The biggest mistake of my life was teaching The Monster to play Gin Rummy. It was Nanny, my English foster mum who first taught me the game as a child. Recalling those days through adult eyes, I now realize it was a way to spend time with me , all the while asking how my school day had been. In the guise of playing, I would open my heart to her of anything bothering me.
This strategy completely backfired on The Monster. Competitive to his eye teeth, The Monster soon learned to thrash me every session. The game escalated into betting, losing me up to ten dollars a month, which I could ill afford.
One day, he smugly commented ”Pops, I’m so much better than you.” My answer floored him, gaining me a few rounds of advantage. “Of course you are. That’s my job.”
Thirty years after emigrating to Canada, I received a Facebook message from Anne, Nanny’s granddaughter. “Em, it’s brilliant to find you again.
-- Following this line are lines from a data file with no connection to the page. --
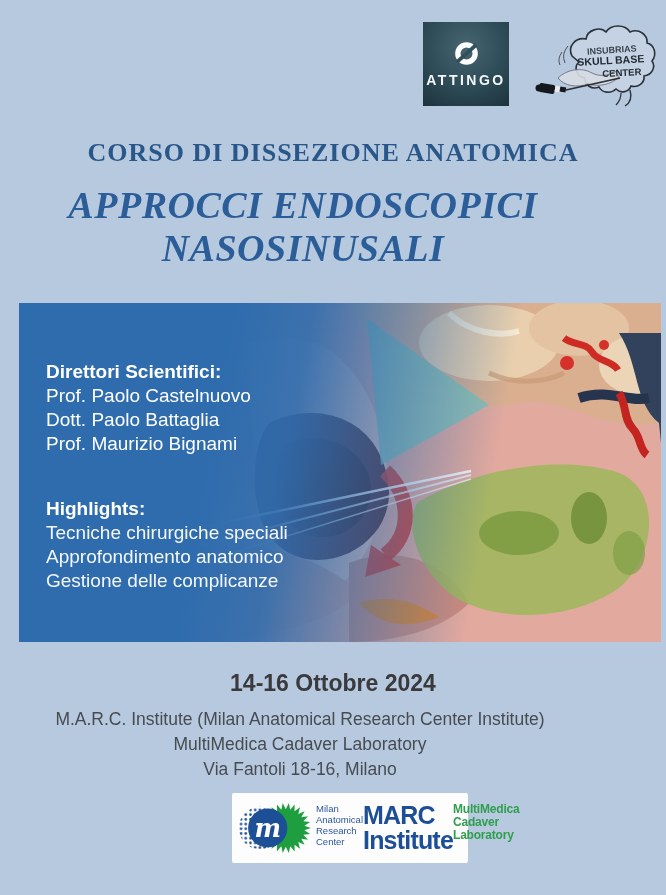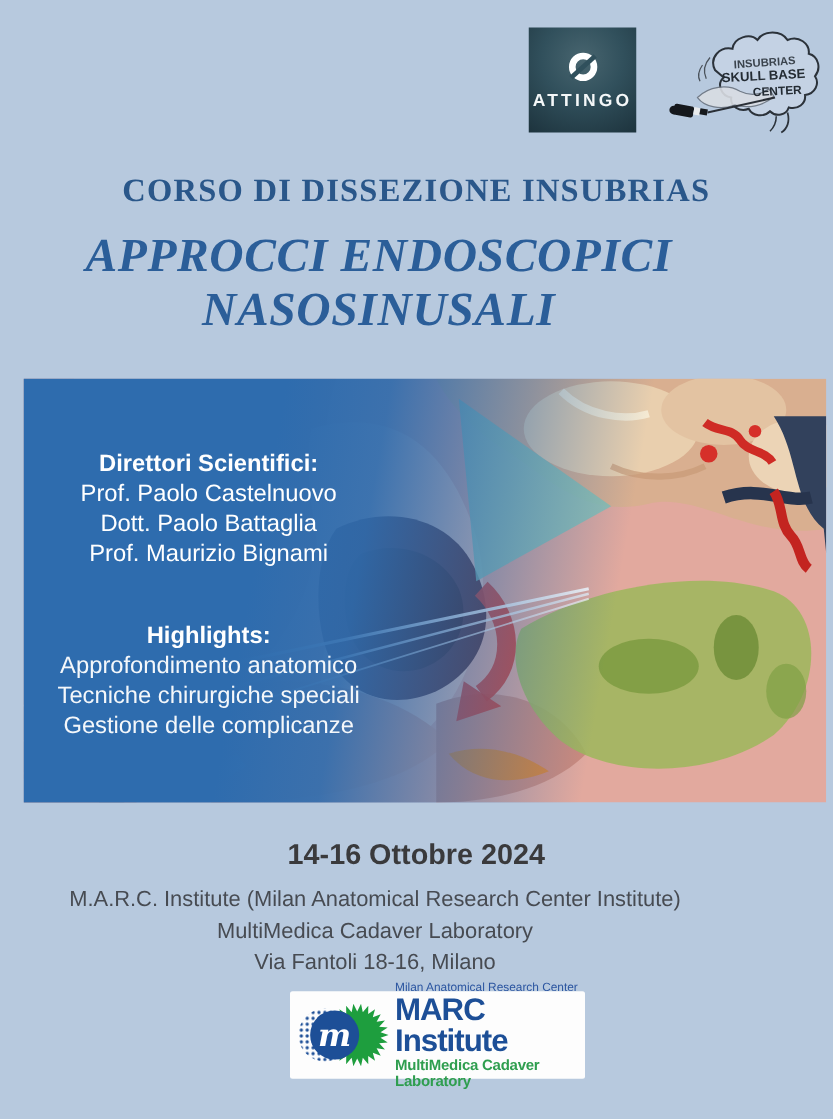--- a/index.html
+++ b/index.html
@@ -25,21 +25,21 @@
     position:absolute;top:138px;left:0;width:666px;text-align:center;
     font-family:"Liberation Serif", serif;font-weight:bold;font-size:26px;
     letter-spacing:1px;color:#2a578a;
   }
   .course-subtitle{
     position:absolute;top:184px;left:0;width:606px;text-align:center;
     font-family:"Liberation Serif", serif;font-weight:bold;font-style:italic;
     font-size:38px;line-height:1.12;color:#2b5e99;letter-spacing:0.5px;
   }
   
-  .banner{position:absolute;left:19px;top:303px;width:642px;height:339px;text-align:center;}
+  .banner{position:absolute;left:19px;top:303px;width:642px;height:339px;}
   .banner svg.anatomy{position:absolute;inset:0;width:100%;height:100%;}
   .banner .overlay{
     position:absolute;inset:0;
     background:linear-gradient(100deg,
       #2e6cae 0%, #2e6cae 30%,
       rgba(46,108,174,0.92) 42%,
       rgba(46,108,174,0.45) 58%,
       rgba(46,108,174,0) 72%);
   }
   .banner-text{
@@ -58,21 +58,21 @@
     position:absolute;top:707px;left:0;width:600px;text-align:center;
     font-size:17.5px;color:#474b52;line-height:25px;
   }
   
   .marc-box{
     position:absolute;left:232px;top:793px;width:236px;height:70px;
     background:#fdfdfd;border-radius:2px;
     display:flex;align-items:center;padding:0 4px 0 2px;box-sizing:border-box;
   }
   .marc-mark{width:80px;height:64px;flex:0 0 auto;}
-  .marc-texts{display:flex;flex-direction:column;justify-content:center;margin-left:2px;}
+  .marc-texts{display:flex;flex-direction:row;justify-content:center;margin-left:2px;}
   .marc-top{font-size:9.5px;color:#2b55a0;line-height:11px;}
   .marc-main{font-size:25px;font-weight:bold;color:#1d4f97;line-height:25px;letter-spacing:-0.8px;}
   .marc-bottom{font-size:12px;color:#2f9e4f;line-height:13px;font-weight:bold;letter-spacing:-0.2px;}
 </style>
 </head>
 <body>
 
 <div class="attingo">
   <svg width="27" height="27" viewBox="0 0 28 28">
     <circle cx="14" cy="14" r="9" fill="none" stroke="#ffffff" stroke-width="5.5"></circle>
@@ -99,21 +99,21 @@
       <rect x="21" y="70" width="5" height="6" transform="rotate(10 23 73)" fill="#e8eaec"></rect>
       <rect x="26" y="71" width="6" height="5" transform="rotate(10 29 73)" fill="#15181c"></rect>
       <line x1="32" y1="74" x2="86" y2="62" stroke="#2a2f36" stroke-width="1.6"></line>
     </g>
     <text class="brain-text" x="78" y="37" font-size="9" text-anchor="middle" transform="rotate(-4 78 37)" opacity="0.85">INSUBRIAS</text>
     <text class="brain-text" x="77" y="48" font-size="10.5" text-anchor="middle" transform="rotate(-3 77 48)">SKULL BASE</text>
     <text class="brain-text" x="88" y="60" font-size="9.5" text-anchor="middle" transform="rotate(-3 88 60)">CENTER</text>
   </svg>
 </div>
 
-<div class="course-title">CORSO DI DISSEZIONE INSUBRIAS</div>
+<div class="course-title">CORSO DI DISSEZIONE ANATOMICA</div>
 <div class="course-subtitle">
   <div>APPROCCI ENDOSCOPICI</div>
   <div>NASOSINUSALI</div>
 </div>
 
 <div class="banner">
   <svg class="anatomy" viewBox="0 0 642 339" preserveAspectRatio="none">
     <rect width="642" height="339" fill="#e2a99e"></rect>
     <path d="M0,0 H250 C230,60 250,140 210,200 C180,250 120,300 90,339 H0 Z" fill="#d89489"></path>
     <path d="M40,0 C80,40 90,120 60,200 C40,260 20,300 0,320 V0 Z" fill="#c77f76"></path>
@@ -154,22 +154,22 @@
     </g>
   </svg>
   <div class="overlay"></div>
   <div class="banner-text">
     <div class="heading">Direttori Scientifici:</div>
     <div class="line">Prof. Paolo Castelnuovo</div>
     <div class="line">Dott. Paolo Battaglia</div>
     <div class="line">Prof. Maurizio Bignami</div>
     <div class="hl-block">
       <div class="heading">Highlights:</div>
+      <div class="line light">Tecniche chirurgiche speciali</div>
       <div class="line light">Approfondimento anatomico</div>
-      <div class="line light">Tecniche chirurgiche speciali</div>
       <div class="line light">Gestione delle complicanze</div>
     </div>
   </div>
 </div>
 
 <div class="course-date">14-16 Ottobre 2024</div>
 <div class="venue">
   <div>M.A.R.C. Institute (Milan Anatomical Research Center Institute)</div>
   <div>MultiMedica Cadaver Laboratory</div>
   <div>Via Fantoli 18-16, Milano</div>

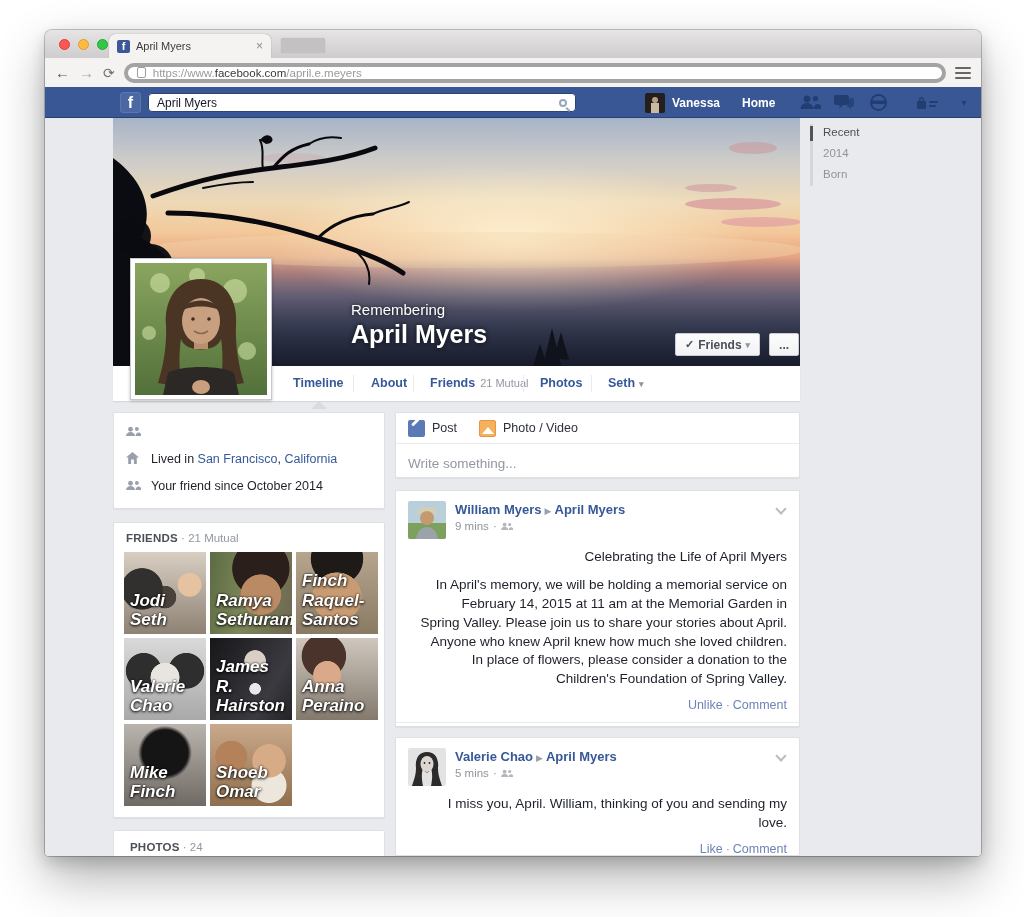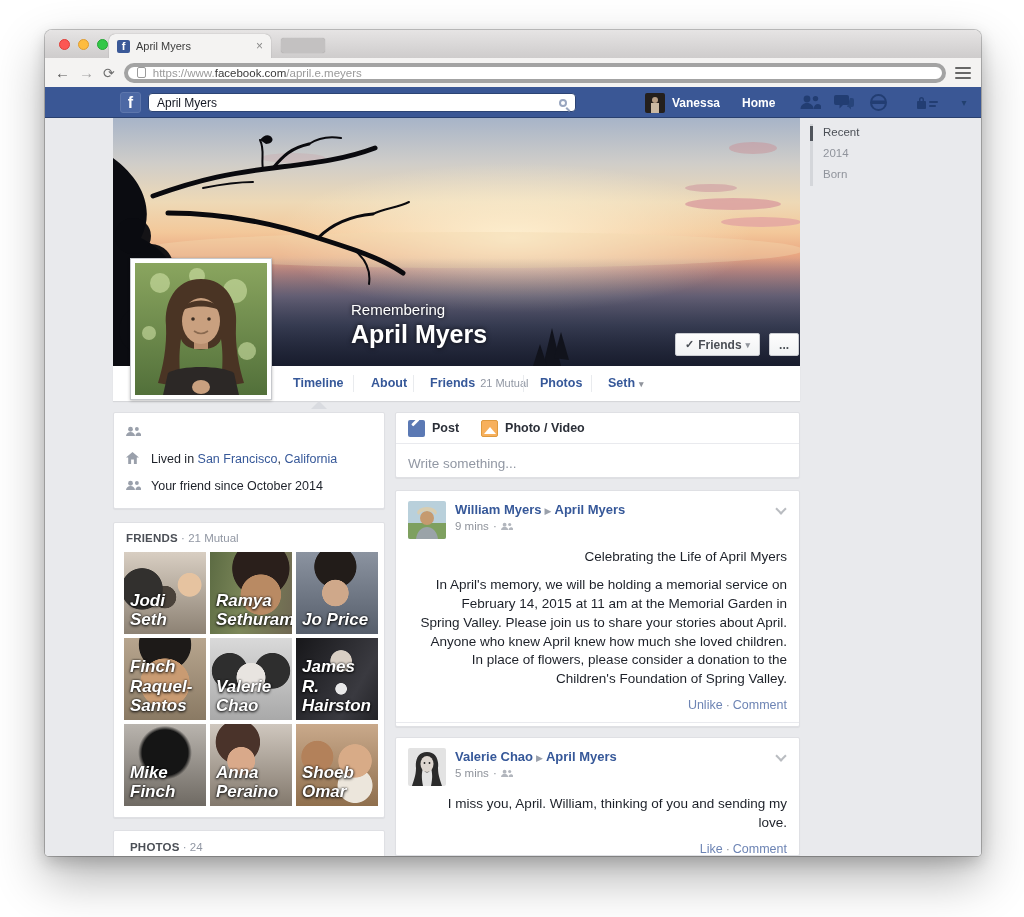--- a/index.html
+++ b/index.html
@@ -126,21 +126,21 @@
   
   .tnav { position:absolute; left:765px; top:4px; width:80px; }
   .tnav .track { position:absolute; left:0; top:2px; width:3px; height:62px; background:#d4d6da; }
   .tnav .tick { position:absolute; left:0; top:4px; width:3px; height:15px; background:#50555c; }
   .tnav .item { position:absolute; left:13px; font-size:11.5px; color:#90949c; }
   .tnav .item.active { color:#4b4f56; }
 
   
   .composer { left:350px; top:294px; width:405px; height:66px; }
   .ctabs { display:flex; align-items:center; height:31px; border-bottom:1px solid #e9eaee;
-    padding:0 12px; gap:22px; font-size:12.5px; font-weight:bold; color:#2b2f38; }
+    padding:0 12px; gap:22px; font-size:12.5px; font-weight:normal; color:#2b2f38; }
   .ctab { display:flex; align-items:center; gap:7px; position:relative; }
   .cnotch { position:absolute; left:22px; bottom:-1px; width:0; height:0; z-index:3;
     border-left:6px solid transparent; border-right:6px solid transparent; border-bottom:6px solid #fff; }
   .ic-post { width:17px; height:17px; background:#5b79b4; border-radius:2px; position:relative; }
   .ic-post::after { content:""; position:absolute; left:4px; top:4px; width:9px; height:2.5px;
     background:#fff; transform:rotate(-45deg); transform-origin:left center; border-radius:1px; }
   .ic-photo { width:17px; height:17px; background:#f7b05c; border:1px solid #de9a3f; border-radius:2px; position:relative; overflow:hidden; }
   .ic-photo::after { content:""; position:absolute; left:2px; bottom:2px; width:0; height:0;
     border-left:6px solid transparent; border-right:6px solid transparent; border-bottom:7px solid #fff; }
   .writesomething { padding:12px 12px; font-size:13.5px; color:#9197a3; }
@@ -407,37 +407,34 @@
 
     <div class="box friendsbox">
       <div class="boxhead"><b>FRIENDS</b> <span class="sep">·</span> <span class="cnt">21 Mutual</span></div>
       <div class="fgrid">
         <div class="ftile p1">
             <span class="fname">Jodi Seth</span>
           </div>
         <div class="ftile p2">
             <span class="fname">Ramya Sethuraman</span>
           </div>
-        <div class="ftile p3">
-            <span class="fname">Jo Price</span>
-          </div>
         <div class="ftile p4">
             <span class="fname">Finch Raquel-Santos</span>
           </div>
         <div class="ftile p5">
             <span class="fname">Valerie Chao</span>
           </div>
         <div class="ftile p6">
             <span class="fname">James R. Hairston</span>
           </div>
+        <div class="ftile p7">
+            <span class="fname">Anna Peraino</span>
+          </div>
         <div class="ftile p8">
             <span class="fname">Mike Finch</span>
-          </div>
-        <div class="ftile p7">
-            <span class="fname">Anna Peraino</span>
           </div>
         <div class="ftile p9">
             <span class="fname">Shoeb Omar</span>
           </div>
       </div>
     </div>
 
     <div class="box photosbox">
       <div class="boxhead"><b>PHOTOS</b> <span class="sep">·</span> <span class="cnt">24</span></div>
     </div>

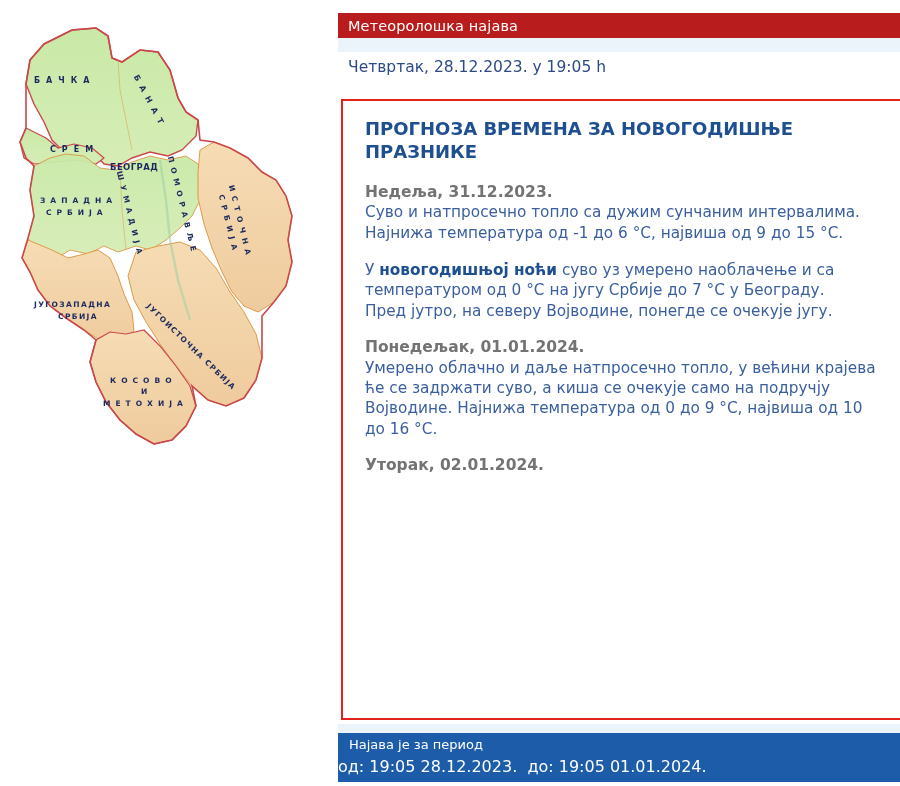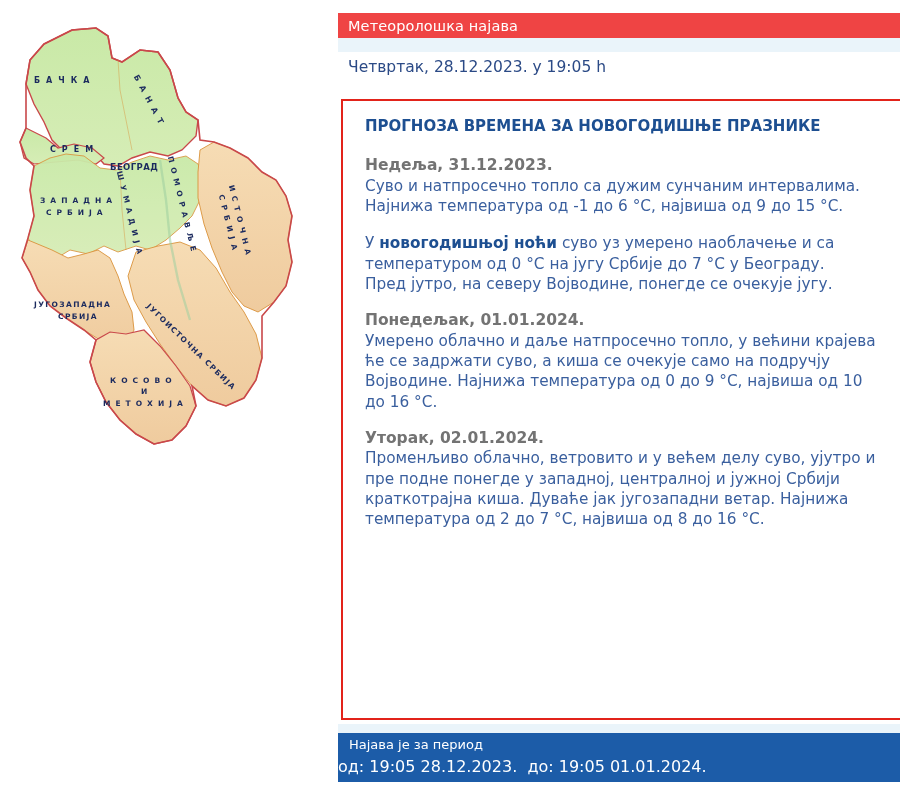--- a/index.html
+++ b/index.html
@@ -60,21 +60,21 @@
     height: 786px;
     background: #ffffff;
   }
 
   .titlebar {
     position: absolute;
     left: 8px;
     top: 13px;
     width: 562px;
     height: 25px;
-    background: #ef4444;
+    background: #b91c1c;
     display: flex;
     align-items: center;
   }
   .titlebar-text {
     color: #ffffff;
     font-size: 14.5px;
     padding-left: 10px;
     letter-spacing: 0.1px;
   }
 
@@ -102,21 +102,21 @@
     width: 564px;
     height: 621px;
     border: 2px solid #e2231a;
     background: #ffffff;
     box-sizing: border-box;
     padding: 16px 18px 10px 22px;
   }
 
   .headline {
     color: #1d4f91;
-    font-size: 15px;
+    font-size: 18px;
     font-weight: bold;
     line-height: 1.28;
     margin: 0 0 20px 0;
     max-width: 470px;
   }
 
   .day-block {
     margin-bottom: 17px;
   }
   .day-title {
@@ -315,21 +315,20 @@
         <div class="day-text">Пред јутро, на северу Војводине, понегде се очекује југу.</div>
       </div>
 
       <div class="day-block">
         <div class="day-title">Понедељак, 01.01.2024.</div>
         <div class="day-text">Умерено облачно и даље натпросечно топло, у већини крајева ће се задржати суво, а киша се очекује само на подручју Војводине. Најнижа температура од 0 до 9 °C, највиша од 10 до 16 °C.</div>
       </div>
 
       <div class="day-block">
         <div class="day-title">Уторак, 02.01.2024.</div>
-        <div class="day-text">Променљиво облачно, ветровито и у већем делу суво, ујутро и пре подне понегде у западној, централној и јужној Србији краткотрајна киша. Дуваће јак југозападни ветар. Најнижа температура од 2 до 7 °C, највиша од 8 до 16 °C.</div>
       </div>
 
     </div>
 
     <div class="footer-light"></div>
 
     <div class="footer">
       <div class="footer-line1">Најава је за период</div>
       <div class="footer-line2">од: 19:05 28.12.2023.  до: 19:05 01.01.2024.</div>
     </div>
We always talk about you.” I had lost touch when my business in Canada collapsed, and our home was foreclosed on. Anne ended with “You tell your boys they have a family here anytime they come.”
Her message brought tears to my eyes. In their home, amid a rough-and-tumble council housing estate, I found a haven of love and belonging. What would my life have been if somehow, Mabel or Lou, Nanny’s neighbours , had fostered me instead. My life, culminating in a thirty-year marriage and two kids, half-a world-away in Canada, would never have been. That spirit of undiluted generosity and love once shown me as a child still existed and shone even more in Anne.
I can picture Nanny looking over my shoulder, perusing Anne’s message, smiling to herself. “Yes. Much better than me.”